Stored items:
==========
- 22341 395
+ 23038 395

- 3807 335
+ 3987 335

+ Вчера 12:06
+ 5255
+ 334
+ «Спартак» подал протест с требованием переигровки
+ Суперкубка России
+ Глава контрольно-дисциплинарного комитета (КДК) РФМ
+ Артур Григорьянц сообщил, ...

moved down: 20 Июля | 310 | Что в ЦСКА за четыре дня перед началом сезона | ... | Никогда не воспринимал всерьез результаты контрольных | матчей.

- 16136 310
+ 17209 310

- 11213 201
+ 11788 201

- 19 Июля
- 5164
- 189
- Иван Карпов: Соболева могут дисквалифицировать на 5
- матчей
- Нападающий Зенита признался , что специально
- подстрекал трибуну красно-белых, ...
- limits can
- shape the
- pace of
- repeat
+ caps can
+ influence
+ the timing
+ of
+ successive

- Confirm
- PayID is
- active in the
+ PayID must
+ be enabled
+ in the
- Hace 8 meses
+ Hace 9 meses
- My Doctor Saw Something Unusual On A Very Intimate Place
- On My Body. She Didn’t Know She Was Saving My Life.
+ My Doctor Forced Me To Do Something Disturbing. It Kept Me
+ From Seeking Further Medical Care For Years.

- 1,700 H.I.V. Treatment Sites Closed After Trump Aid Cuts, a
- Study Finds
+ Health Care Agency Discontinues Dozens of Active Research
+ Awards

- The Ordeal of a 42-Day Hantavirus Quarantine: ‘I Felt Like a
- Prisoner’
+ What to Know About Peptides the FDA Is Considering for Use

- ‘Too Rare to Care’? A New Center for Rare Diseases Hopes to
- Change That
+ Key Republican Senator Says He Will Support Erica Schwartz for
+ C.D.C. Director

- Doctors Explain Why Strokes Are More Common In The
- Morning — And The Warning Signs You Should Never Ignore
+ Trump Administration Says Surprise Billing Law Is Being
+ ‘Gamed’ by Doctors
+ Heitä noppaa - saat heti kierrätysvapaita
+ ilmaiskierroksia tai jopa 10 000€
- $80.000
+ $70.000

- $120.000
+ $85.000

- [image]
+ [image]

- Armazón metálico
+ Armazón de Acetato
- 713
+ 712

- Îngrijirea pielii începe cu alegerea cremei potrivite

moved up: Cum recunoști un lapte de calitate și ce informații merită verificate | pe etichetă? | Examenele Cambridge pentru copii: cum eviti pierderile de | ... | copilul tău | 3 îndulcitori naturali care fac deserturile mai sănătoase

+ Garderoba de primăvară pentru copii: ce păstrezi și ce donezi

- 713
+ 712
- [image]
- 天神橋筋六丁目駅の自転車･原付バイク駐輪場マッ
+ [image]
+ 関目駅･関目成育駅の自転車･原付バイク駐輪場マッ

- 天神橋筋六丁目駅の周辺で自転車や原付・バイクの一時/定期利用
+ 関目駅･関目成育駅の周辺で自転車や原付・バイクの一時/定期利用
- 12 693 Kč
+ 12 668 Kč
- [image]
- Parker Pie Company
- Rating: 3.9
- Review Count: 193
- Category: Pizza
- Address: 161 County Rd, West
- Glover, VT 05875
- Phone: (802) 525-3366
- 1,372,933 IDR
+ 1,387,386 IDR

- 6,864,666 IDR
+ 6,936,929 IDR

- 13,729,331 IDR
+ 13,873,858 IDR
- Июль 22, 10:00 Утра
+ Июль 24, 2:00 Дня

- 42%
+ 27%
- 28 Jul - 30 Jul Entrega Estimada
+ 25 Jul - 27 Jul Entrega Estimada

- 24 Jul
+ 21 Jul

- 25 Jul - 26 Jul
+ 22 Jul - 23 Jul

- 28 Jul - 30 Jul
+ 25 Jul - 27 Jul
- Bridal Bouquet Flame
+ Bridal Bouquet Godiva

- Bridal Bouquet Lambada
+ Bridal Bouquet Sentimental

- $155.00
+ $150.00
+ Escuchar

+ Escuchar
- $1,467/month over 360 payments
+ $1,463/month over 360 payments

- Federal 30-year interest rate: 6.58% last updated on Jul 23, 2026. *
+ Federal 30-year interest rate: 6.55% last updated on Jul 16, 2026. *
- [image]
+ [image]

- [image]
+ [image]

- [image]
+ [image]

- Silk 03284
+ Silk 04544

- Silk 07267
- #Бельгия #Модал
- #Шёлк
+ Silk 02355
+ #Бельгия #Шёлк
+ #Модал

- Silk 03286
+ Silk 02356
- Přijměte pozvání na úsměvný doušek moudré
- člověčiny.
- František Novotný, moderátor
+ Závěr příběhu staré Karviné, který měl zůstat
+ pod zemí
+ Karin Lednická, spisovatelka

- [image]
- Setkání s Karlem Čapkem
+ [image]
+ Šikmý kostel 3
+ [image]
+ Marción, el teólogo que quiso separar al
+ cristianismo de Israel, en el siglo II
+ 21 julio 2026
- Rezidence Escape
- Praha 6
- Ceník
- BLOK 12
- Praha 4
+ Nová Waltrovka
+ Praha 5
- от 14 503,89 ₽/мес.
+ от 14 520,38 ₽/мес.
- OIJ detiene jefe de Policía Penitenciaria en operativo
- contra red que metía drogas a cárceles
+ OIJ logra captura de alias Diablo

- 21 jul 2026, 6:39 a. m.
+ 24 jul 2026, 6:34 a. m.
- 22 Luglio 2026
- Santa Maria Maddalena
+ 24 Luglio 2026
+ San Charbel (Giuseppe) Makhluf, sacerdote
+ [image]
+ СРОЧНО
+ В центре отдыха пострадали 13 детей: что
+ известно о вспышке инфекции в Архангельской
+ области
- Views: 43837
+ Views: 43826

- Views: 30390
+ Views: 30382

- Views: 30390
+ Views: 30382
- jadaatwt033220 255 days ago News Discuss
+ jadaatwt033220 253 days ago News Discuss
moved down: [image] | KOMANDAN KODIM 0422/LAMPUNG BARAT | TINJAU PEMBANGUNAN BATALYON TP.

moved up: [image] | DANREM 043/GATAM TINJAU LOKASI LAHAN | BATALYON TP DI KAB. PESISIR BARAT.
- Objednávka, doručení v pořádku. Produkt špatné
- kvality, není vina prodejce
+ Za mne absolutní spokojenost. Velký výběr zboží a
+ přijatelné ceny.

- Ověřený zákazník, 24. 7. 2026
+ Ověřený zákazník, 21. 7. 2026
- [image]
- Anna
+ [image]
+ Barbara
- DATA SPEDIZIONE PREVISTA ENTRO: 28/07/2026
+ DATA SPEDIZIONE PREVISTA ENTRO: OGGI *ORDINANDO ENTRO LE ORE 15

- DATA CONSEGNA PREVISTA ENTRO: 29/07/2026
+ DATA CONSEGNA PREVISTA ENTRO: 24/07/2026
==========
Check every line of the entries above for the word "原付バイク駐輪場マッ" and report how many lines contain it, giving the number only.

Exercise output> 2